Texte paru dans Metro le 31 mars 2010
NB : le texte ci-dessous est celui envoyé à la rédaction du journal. Je n’ai pas vu la version publiée…
La taxe carbone a un gros défaut : c’est une taxe. La difficile relation des français avec l’impôt, comme dans toutes les démocraties, vient de lui être fatale. Faut-il s’en réjouir ? Oui disent le MEDEF, l’Elysée, Que Choisir, une large fraction du PS, de l’UMP, des Verts, et de mes concitoyens, ceci étant du reste à l’origine de cela. Ils ont tort : la victoire à laquelle nous venons d’assister est celle de notre souffrance future.
La raison, c’est « l’autre côté du carbone » : la France importe 99% de son pétrole et 97% de son gaz. A chaque fois que le baril prend 50 dollars, le consommateur paye une taxe équivalent à 90 euros la tonne de CO2, mais… aux pays producteurs de pétrole, au lieu de la payer à l’Etat français. Or nos impôts, c’est le salaire des fonctionnaires, ou le chiffre d’affaires des entreprises qui travaillent pour l’état. Des taxes sur les carburants ou le gaz font râler le consommateur, mais elles sont recyclées chez nous et ne créent pas de chômage.
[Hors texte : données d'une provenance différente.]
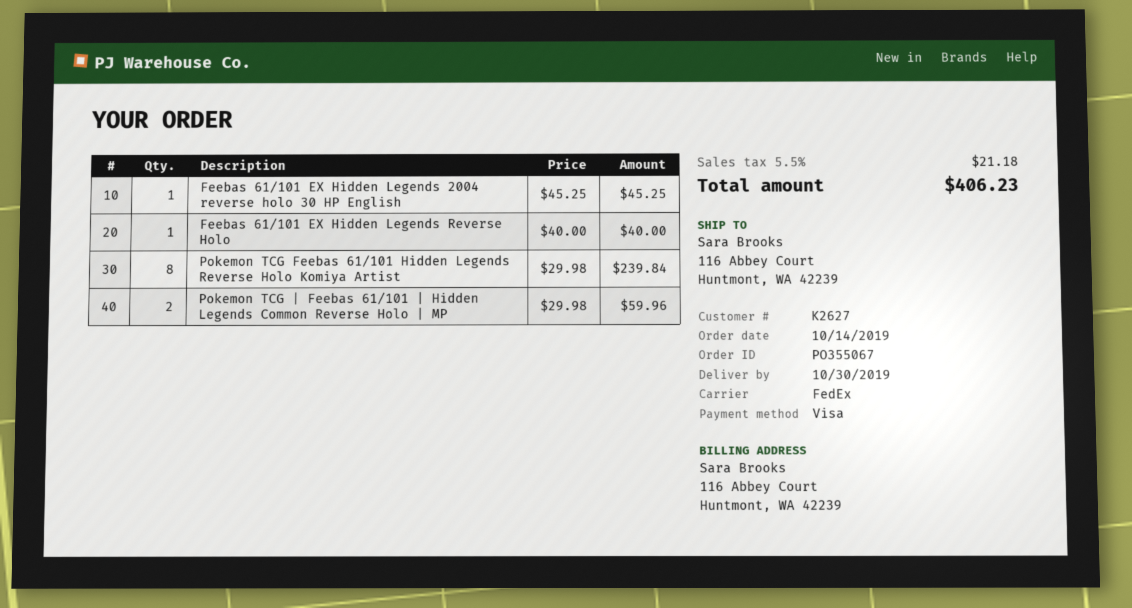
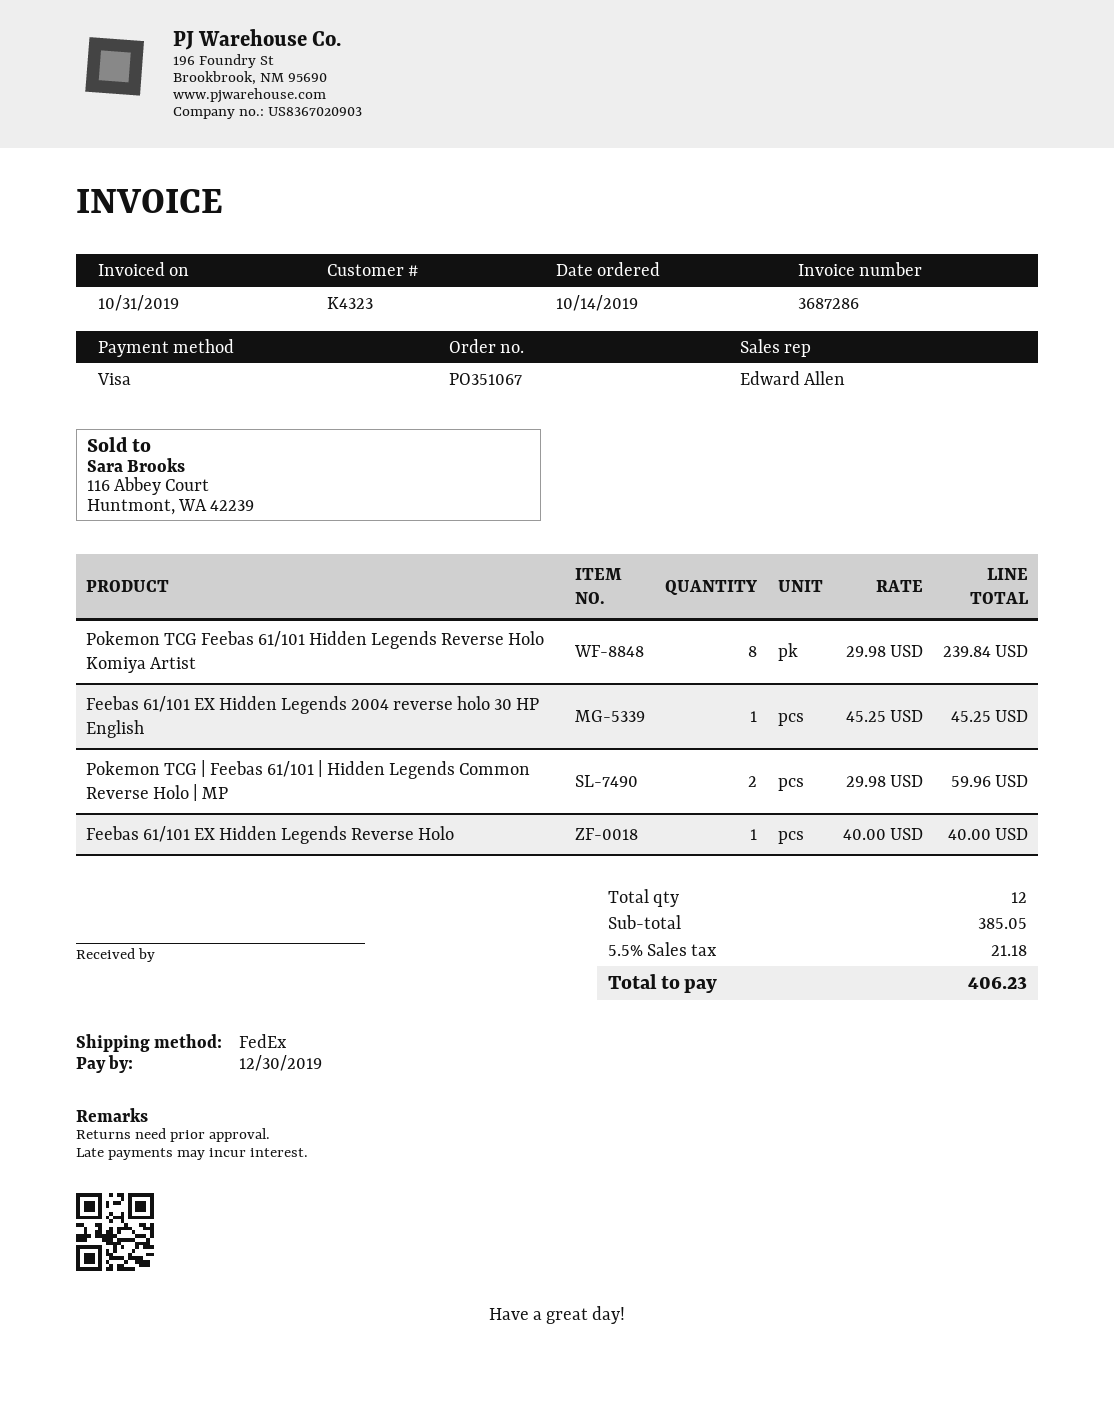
order number: PO355067 -> PO351067
customer number: K2627 -> K4323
Elles incitent les consommateurs à consommer moins d’énergie, et les entreprises à vendre des produits sobres : sacrée différence ! Par contre, un prix du pétrole qui augmente vite, c’est moins d’argent restant en France, et moins d’emplois chez nous : nous avons eu le loisir de le vérifier 5 fois depuis 1974.
Or le futur prix du pétrole va nous mettre à rude épreuve : la production mondiale d’or noir a buté sur ses limites géologiques, et va bientôt se mettre à décroître. Pas de taxe carbone, c’est zéro anticipation pour faire face à cette évolution, et c’est 500.000 chômeurs ou plus à chaque choc à venir (le prochain dans moins de 3 ans ?), sans que les chômeurs des chocs précédents n’aient disparu.
Donc oui cet abandon remplit un peu le porte-monnaie…. pour mieux le vider ensuite. Que la population, mal informée par des media paresseux, n’ait pas vu cela, est excusable. Mais que ceux qui nous ont réclamé la charge de conduire les affaires du pays soient aveugles à ce point, c’est une faute professionnelle majeure dont l’histoire se souviendra. Chantal Jouanno a raison d’être « désespérée » par cette reculade. Nous en serons tous les victimes.